- **WHAT TO DO**
Copy every line in the records below that contains the word "using".

Revision comparison data:
★ ★ ★
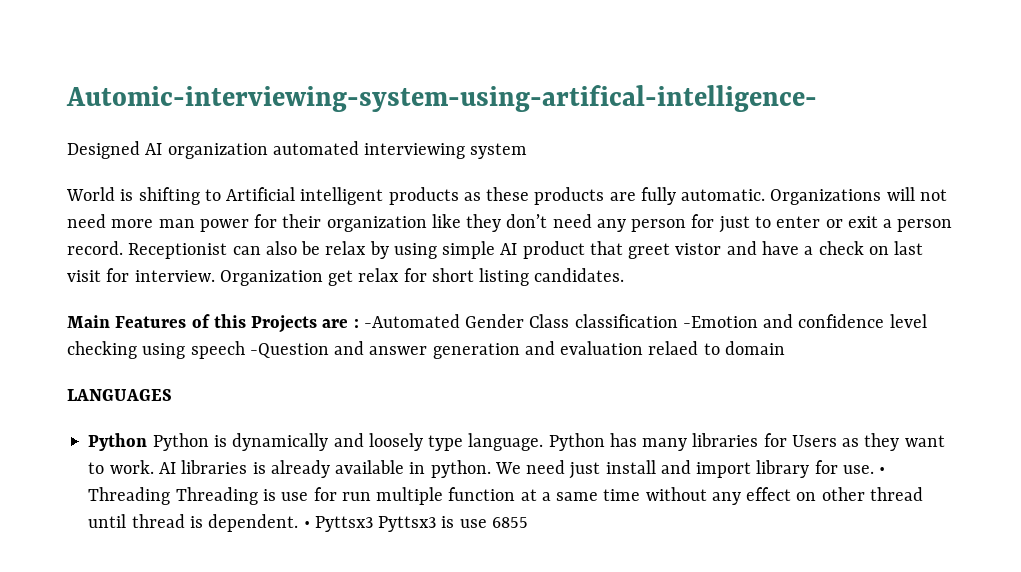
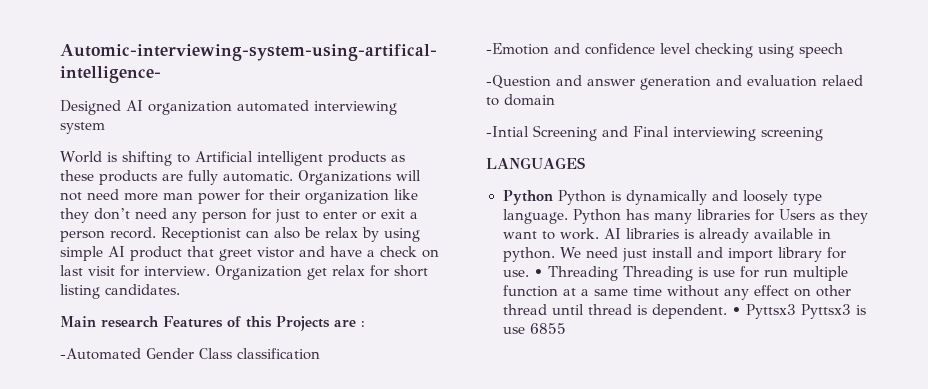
(110, 321) none -> [101,316,159,328] research
(359, 323) none -> (365, 324) //
(678, 321) none -> (320, 354) //
(245, 350) none -> (843, 50) //
(785, 348) none -> [486,125,823,141] // -Intial Screening and Final interviewing screening

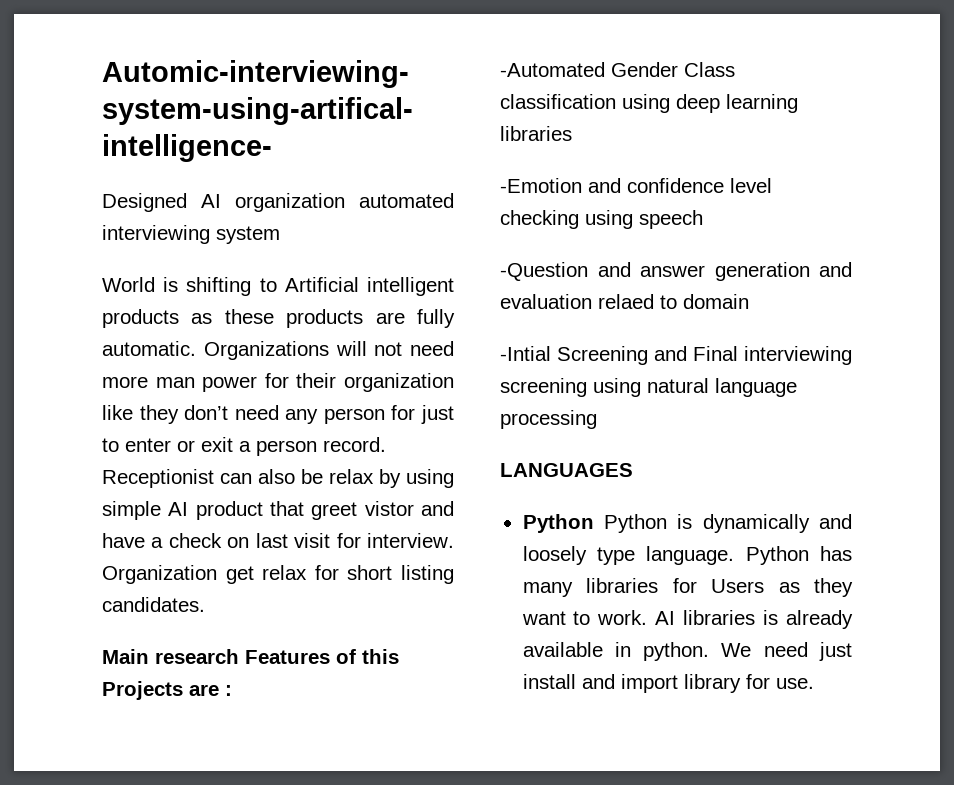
(320, 354) none -> [622,94,798,113] [500,126,572,141] using deep learning libraries
(823, 134) none -> [593,378,797,397] [500,410,597,429] using natural language processing
[533,266,848,281] [502,285,851,300] [502,304,866,319] [502,323,566,334] • Threading Threading is use for run multiple function at a same time without any effect on other thread until thread is dependent. • Pyttsx3 Pyttsx3 is use 6855 -> (814, 683) none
★ ★ ★
- **ANSWER TO THE EXERCISE**
(320, 354) none -> [622,94,798,113] [500,126,572,141] using deep learning libraries
(823, 134) none -> [593,378,797,397] [500,410,597,429] using natural language processing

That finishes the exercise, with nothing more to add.